AFFAIRE DALIDIS c. GRÈCE

(Requête no 26763/04)

ARRÊT

STRASBOURG

21 septembre 2006

DÉFINITIF

21/12/2006

Cet arrêt deviendra définitif dans les conditions définies à l’article 44 § 2 de la Convention. Il peut subir des retouches de forme.


En l’affaire Dalidis c. Grèce,

La Cour européenne des Droits de l’Homme (première section), siégeant en une chambre composée de :

MM. L. Loucaides, président,
C.L. Rozakis,
Mmes F. Tulkens,
N. Vajić,
M. A. Kovler,
Mme E. Steiner,
M. D. Spielmann, juges,
et de M. S. Nielsen, greffier de section,

Après en avoir délibéré en chambre du conseil le 31 août 2006,

Rend l’arrêt que voici, adopté à cette date :

PROCÉDURE

1. A l’origine de l’affaire se trouve une requête (no 26763/04) dirigée contre la République hellénique par un ressortissant chypriote, M. Andreas Dalidis (« le requérant ») qui a saisi la Cour le 19 juillet 2004 en vertu de l’article 34 de la Convention de sauvegarde des Droits de l’Homme et des Libertés fondamentales (« la Convention »).

2. Le requérant est représenté par Me D. Kotylias, avocat au barreau d’Athènes. Le gouvernement grec (« le Gouvernement ») est représenté par les délégués de son agent, M. S. Spyropoulos, assesseur auprès du Conseil juridique de l’Etat et Mme O. Patsopoulou, auditrice auprès du Conseil juridique de l’Etat.
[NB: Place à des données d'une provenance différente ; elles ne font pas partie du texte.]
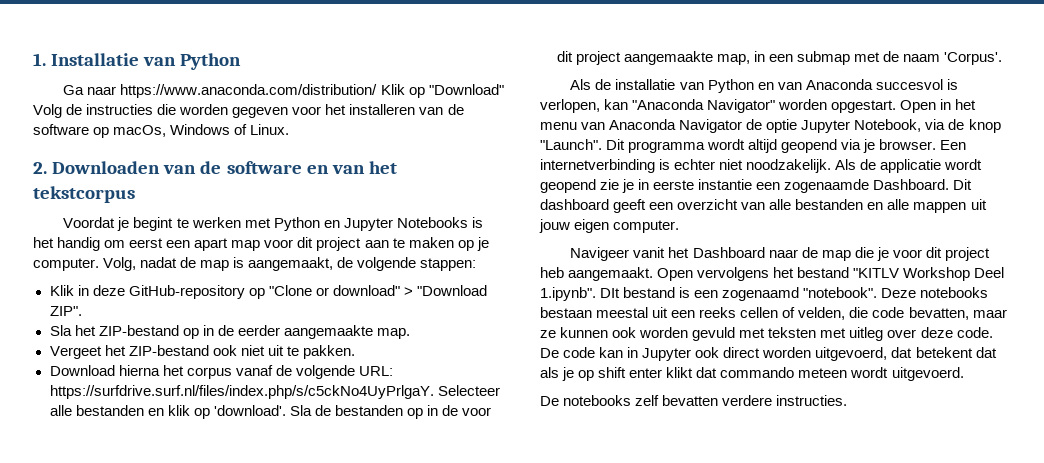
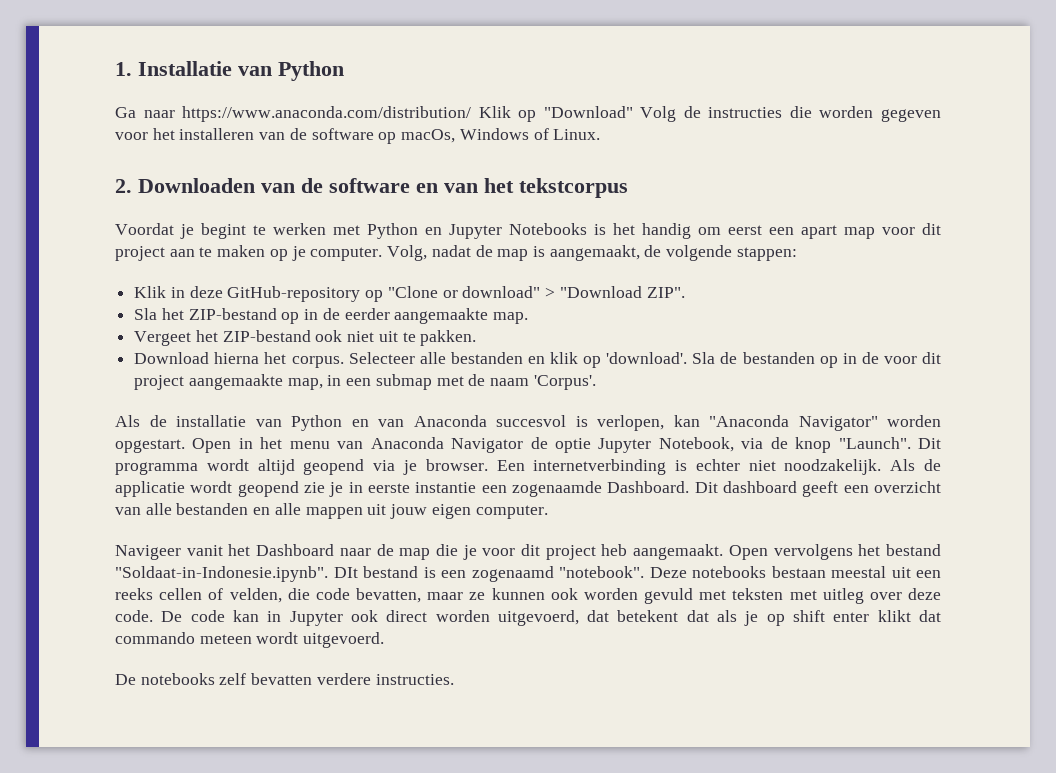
- Download hierna het corpus vanaf de volgende URL: https://surfdrive.surf.nl/files/index.php/s/c5ckNo4UyPrlgaY. Selecteer alle bestanden en klik op 'download'.
+ Download hierna het corpus. Selecteer alle bestanden en klik op 'download'.
- Open vervolgens het bestand "KITLV Workshop Deel 1.ipynb". DIt bestand is een zogenaamd "notebook".
+ Open vervolgens het bestand "Soldaat-in-Indonesie.ipynb". DIt bestand is een zogenaamd "notebook".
3. Le 29 juin 2005, la Cour a décidé de communiquer la requête au Gouvernement. Se prévalant de l’article 29 § 3 de la Convention, elle a décidé qu’elle se prononcerait en même temps sur la recevabilité et le fond. Le 30 juin 2005, le gouvernement chypriote a été invité à présenter, s’il le désirait, des observations écrites sur l’affaire (articles 36 § 1 de la Convention et 44 § 1 du règlement). Le 25 juillet 2005, celui-ci a informé la Cour qu’il n’entendait pas se prévaloir de son droit d’intervenir dans la procédure.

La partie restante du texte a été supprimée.